Grant number: 20/02238-8
Support type:Scholarships in Brazil - Scientific Initiation
Effective date (Start): January 01, 2021
Effective date (End): December 31, 2021
Field of knowledge:Agronomical Sciences - Agronomy - Plant Health
Principal Investigator:Henrique Ferreira
Grantee:Mario Nicolas Caccalano
Home Institution: Instituto de Biociências (IB). Universidade Estadual Paulista (UNESP). Campus de Rio Claro. Rio Claro , SP, Brazil
Associated research grant:15/50162-2 - Protecting plants with antimicrobial peptides and gallates - Pro-Planta, AP.TEM

Abstract

According to IBGE data, the state of São Paulo is the world's largest producer of sweet oranges, with most of the production destined for the manufacture of juice.
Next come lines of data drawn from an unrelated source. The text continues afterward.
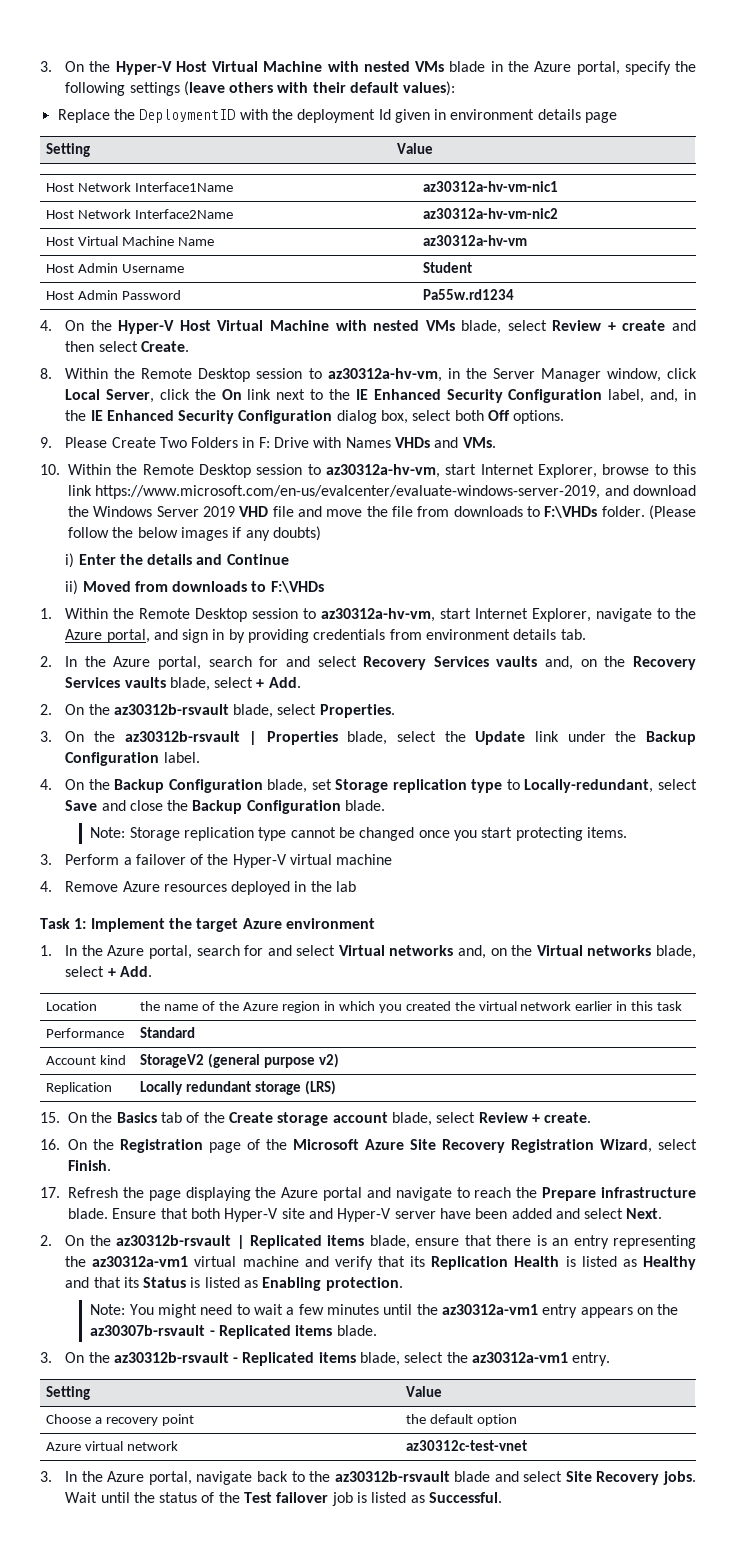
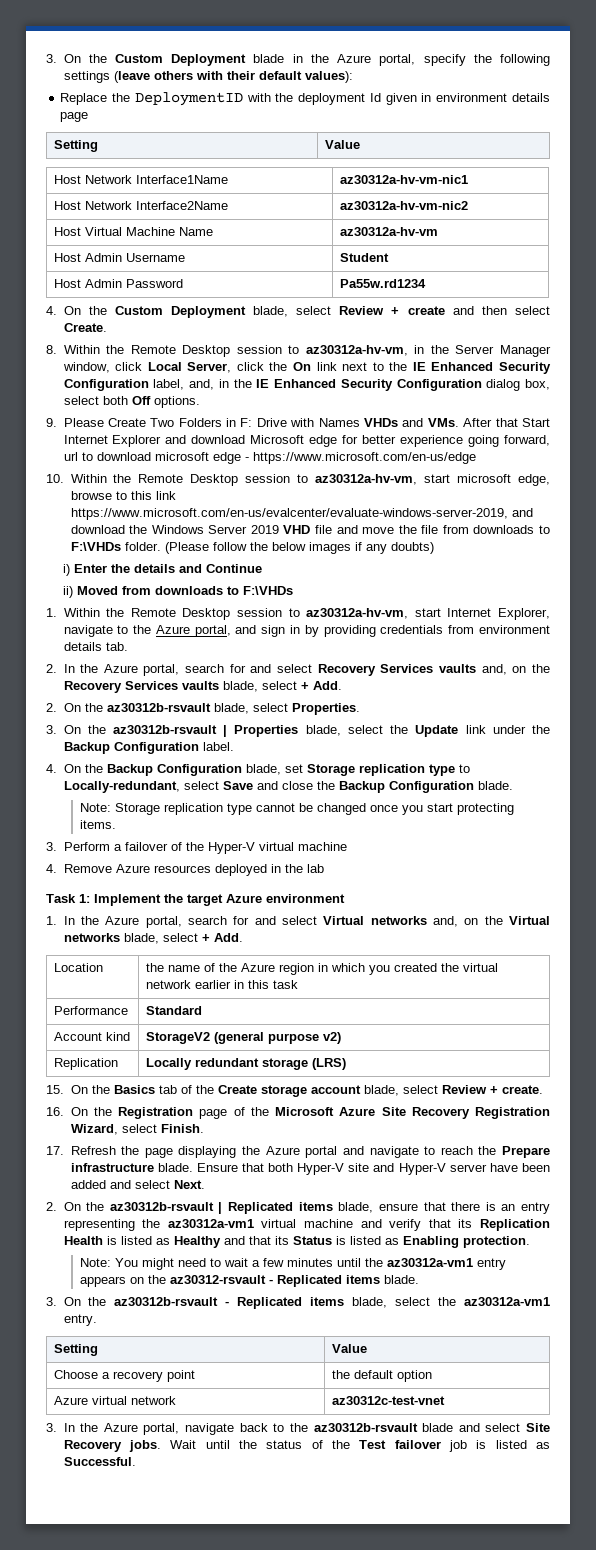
- 3. On the Hyper-V Host Virtual Machine with nested VMs blade in the Azure portal, specify the following settings (leave others with their default values):
+ 3. On the Custom Deployment blade in the Azure portal, specify the following settings (leave others with their default values):
- 4. On the Hyper-V Host Virtual Machine with nested VMs blade, select Review + create and then select Create.
+ 4. On the Custom Deployment blade, select Review + create and then select Create.
- 9. Please Create Two Folders in F: Drive with Names VHDs and VMs.
+ 9. Please Create Two Folders in F: Drive with Names VHDs and VMs. After that Start Internet Explorer and download Microsoft edge for better experience going forward, url to download microsoft edge - https://www.microsoft.com/en-us/edge
- 10. Within the Remote Desktop session to az30312a-hv-vm, start Internet Explorer, browse to this link https://www.microsoft.com/en-us/evalcenter/evaluate-windows-server-2019, and download the Windows Server 2019 VHD file and move the file from downloads to F:\VHDs folder.
+ 10. Within the Remote Desktop session to az30312a-hv-vm, start microsoft edge, browse to this link https://www.microsoft.com/en-us/evalcenter/evaluate-windows-server-2019, and download the Windows Server 2019 VHD file and move the file from downloads to F:\VHDs folder.
- Note: You might need to wait a few minutes until the az30312a-vm1 entry appears on the az30307b-rsvault - Replicated items blade.
+ Note: You might need to wait a few minutes until the az30312a-vm1 entry appears on the az30312-rsvault - Replicated items blade.

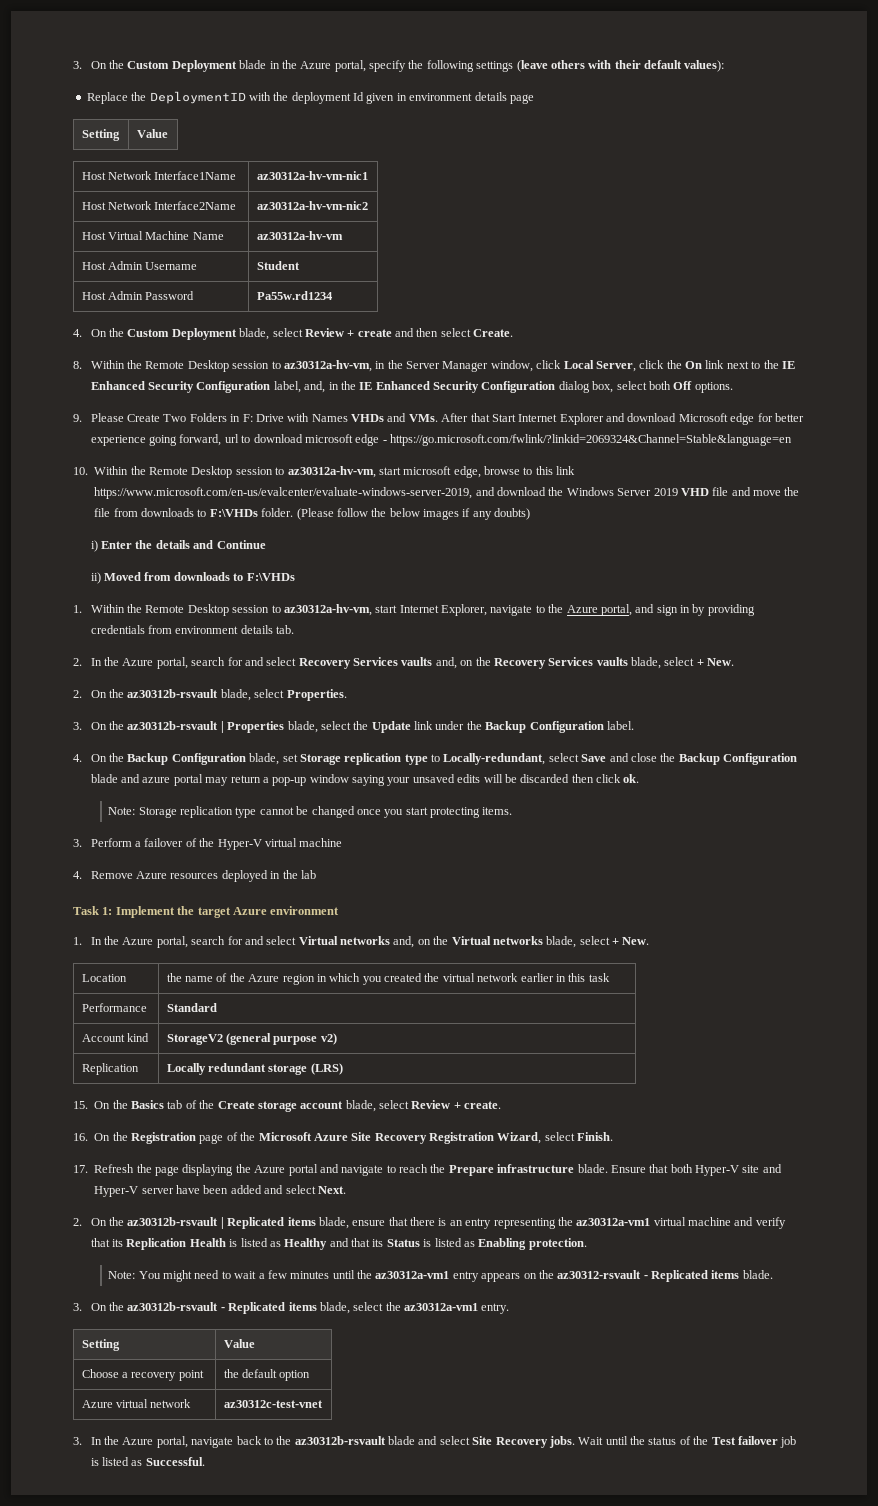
- 9. Please Create Two Folders in F: Drive with Names VHDs and VMs. After that Start Internet Explorer and download Microsoft edge for better experience going forward, url to download microsoft edge - https://www.microsoft.com/en-us/edge
+ 9. Please Create Two Folders in F: Drive with Names VHDs and VMs. After that Start Internet Explorer and download Microsoft edge for better experience going forward, url to download microsoft edge - https://go.microsoft.com/fwlink/?linkid=2069324&Channel=Stable&language=en
- 2. In the Azure portal, search for and select Recovery Services vaults and, on the Recovery Services vaults blade, select + Add.
+ 2. In the Azure portal, search for and select Recovery Services vaults and, on the Recovery Services vaults blade, select + New.
- 4. On the Backup Configuration blade, set Storage replication type to Locally-redundant, select Save and close the Backup Configuration blade.
+ 4. On the Backup Configuration blade, set Storage replication type to Locally-redundant, select Save and close the Backup Configuration blade and azure portal may return a pop-up window saying your unsaved edits will be discarded then click ok.
- 1. In the Azure portal, search for and select Virtual networks and, on the Virtual networks blade, select + Add.
+ 1. In the Azure portal, search for and select Virtual networks and, on the Virtual networks blade, select + New.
Citrus cancer is one of the most worrying bacterial diseases for citrus in Brazil. The most widespread and severe form of cancer, citrus cancer type A, is caused by the bacterium Xanthomonas citri subsp. citri (X. citri). The characterization of genes not yet or little studied in X. citri is important for the evaluation of the potential of new compounds to control citrus canker. The two-component system (TCS) RstA-RstB, represents a typical signal transduction system. RstB is a histidine kinase (HK) bound to the inner membrane. After detecting environmental signals, RstB activates the transfer of a phosphate group to RstA, a cytosolic response regulator (RR), which has the function of activating or inhibiting gene transcription. The RSTA-RstB TCS regulates the virulence of numerous pathogenic bacteria, especially those belonging to the Proteobacteria taxon. Several studies, in other pathogens, showed that RstA is a master regulator, which may be related to motility, biofilm formation, protease production, resistance to antibiotics, cell growth and morphology, pathogenicity or the regulation of secreted proteins by the type II system. However, there is no study to our knowledge that reveals the function and importance of the TCS RstA-RstB in any species of the genus Xanthomonas. Therefore, considering the key role of this system for several bacteria and the restriction of studies on Xanthomonas citri subsp. citri, we propose to delete the rstA gene from the TCS RstA-RstB in this bacteria and evaluate its growth profile in culture, morphology, mobility, biofilm formation, secreted proteases and, finally, evaluate its pathogenicity. (AU)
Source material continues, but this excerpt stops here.